### Problem details:
Your answer must be a single number: how many lines in the records below contain the word "versed".

(Information provided Opens)

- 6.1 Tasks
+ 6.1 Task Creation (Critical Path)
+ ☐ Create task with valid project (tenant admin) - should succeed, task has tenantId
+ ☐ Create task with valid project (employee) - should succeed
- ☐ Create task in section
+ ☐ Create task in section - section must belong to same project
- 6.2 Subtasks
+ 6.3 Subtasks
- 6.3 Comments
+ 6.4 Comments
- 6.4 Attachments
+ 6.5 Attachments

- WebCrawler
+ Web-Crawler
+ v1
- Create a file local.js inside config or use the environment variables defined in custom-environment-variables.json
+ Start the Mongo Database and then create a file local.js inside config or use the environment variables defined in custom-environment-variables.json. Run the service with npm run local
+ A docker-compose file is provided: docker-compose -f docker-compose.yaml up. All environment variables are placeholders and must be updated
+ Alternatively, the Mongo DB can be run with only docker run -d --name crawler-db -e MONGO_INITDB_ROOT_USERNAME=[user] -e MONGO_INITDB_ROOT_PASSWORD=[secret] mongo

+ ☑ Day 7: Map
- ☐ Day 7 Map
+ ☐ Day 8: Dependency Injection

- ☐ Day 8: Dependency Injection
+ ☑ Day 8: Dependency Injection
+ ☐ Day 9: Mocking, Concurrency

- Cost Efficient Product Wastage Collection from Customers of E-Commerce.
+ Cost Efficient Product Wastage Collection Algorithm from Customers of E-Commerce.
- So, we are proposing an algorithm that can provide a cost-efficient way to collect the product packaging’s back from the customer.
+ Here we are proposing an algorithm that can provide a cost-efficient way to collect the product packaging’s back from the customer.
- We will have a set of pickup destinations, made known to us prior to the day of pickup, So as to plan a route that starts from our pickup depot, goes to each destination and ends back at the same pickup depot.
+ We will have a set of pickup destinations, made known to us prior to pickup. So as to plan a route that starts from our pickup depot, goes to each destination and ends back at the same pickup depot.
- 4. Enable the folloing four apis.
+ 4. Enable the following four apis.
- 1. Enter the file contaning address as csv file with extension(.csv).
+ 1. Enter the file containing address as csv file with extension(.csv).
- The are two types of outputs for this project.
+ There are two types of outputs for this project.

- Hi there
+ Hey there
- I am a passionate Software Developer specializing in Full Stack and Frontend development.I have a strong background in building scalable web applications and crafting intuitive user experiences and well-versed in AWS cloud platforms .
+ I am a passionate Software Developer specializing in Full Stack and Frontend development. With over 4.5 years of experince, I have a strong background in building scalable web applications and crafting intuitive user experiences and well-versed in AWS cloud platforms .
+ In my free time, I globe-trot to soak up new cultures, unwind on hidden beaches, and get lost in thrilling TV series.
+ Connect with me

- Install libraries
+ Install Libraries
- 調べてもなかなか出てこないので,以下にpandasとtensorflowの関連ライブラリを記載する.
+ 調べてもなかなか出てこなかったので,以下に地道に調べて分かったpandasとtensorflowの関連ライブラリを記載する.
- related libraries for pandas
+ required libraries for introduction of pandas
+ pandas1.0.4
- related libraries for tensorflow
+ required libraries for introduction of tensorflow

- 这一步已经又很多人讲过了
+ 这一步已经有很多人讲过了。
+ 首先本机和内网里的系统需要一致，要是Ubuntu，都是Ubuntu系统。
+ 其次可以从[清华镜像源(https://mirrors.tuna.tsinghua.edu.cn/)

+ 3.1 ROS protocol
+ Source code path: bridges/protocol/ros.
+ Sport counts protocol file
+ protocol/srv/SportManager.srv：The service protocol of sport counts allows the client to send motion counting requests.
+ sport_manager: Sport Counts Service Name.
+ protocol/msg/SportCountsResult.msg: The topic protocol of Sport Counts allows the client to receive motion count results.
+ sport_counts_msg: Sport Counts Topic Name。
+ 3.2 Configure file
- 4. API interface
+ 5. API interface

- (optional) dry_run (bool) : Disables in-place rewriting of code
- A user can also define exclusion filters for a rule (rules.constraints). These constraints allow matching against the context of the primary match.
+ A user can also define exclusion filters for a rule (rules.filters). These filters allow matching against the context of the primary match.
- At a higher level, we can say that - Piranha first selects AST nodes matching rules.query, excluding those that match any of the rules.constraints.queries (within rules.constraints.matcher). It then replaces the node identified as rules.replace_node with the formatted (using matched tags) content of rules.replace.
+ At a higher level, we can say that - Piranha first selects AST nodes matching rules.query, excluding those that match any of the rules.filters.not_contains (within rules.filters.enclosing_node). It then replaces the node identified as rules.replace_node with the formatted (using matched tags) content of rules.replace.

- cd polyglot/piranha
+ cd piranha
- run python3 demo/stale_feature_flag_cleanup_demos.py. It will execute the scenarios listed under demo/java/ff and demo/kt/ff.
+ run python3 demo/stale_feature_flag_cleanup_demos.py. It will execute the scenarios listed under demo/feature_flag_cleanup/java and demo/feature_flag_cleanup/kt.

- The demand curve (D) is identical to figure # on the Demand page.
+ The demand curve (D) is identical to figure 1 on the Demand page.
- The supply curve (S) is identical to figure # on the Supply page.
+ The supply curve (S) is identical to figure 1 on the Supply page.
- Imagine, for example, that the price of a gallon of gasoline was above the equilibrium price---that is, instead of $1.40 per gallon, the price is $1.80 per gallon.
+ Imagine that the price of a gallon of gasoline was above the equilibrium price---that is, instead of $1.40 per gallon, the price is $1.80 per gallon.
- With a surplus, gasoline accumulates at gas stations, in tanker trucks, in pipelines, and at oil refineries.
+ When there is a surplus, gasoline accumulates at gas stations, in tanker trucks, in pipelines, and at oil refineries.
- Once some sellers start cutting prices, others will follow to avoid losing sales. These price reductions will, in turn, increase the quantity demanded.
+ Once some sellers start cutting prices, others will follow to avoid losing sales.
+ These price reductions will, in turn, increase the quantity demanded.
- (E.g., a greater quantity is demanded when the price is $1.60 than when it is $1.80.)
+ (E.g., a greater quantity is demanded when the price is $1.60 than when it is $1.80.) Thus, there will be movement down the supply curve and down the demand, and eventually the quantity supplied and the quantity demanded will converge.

(Information provided Closes)

### Your response:
2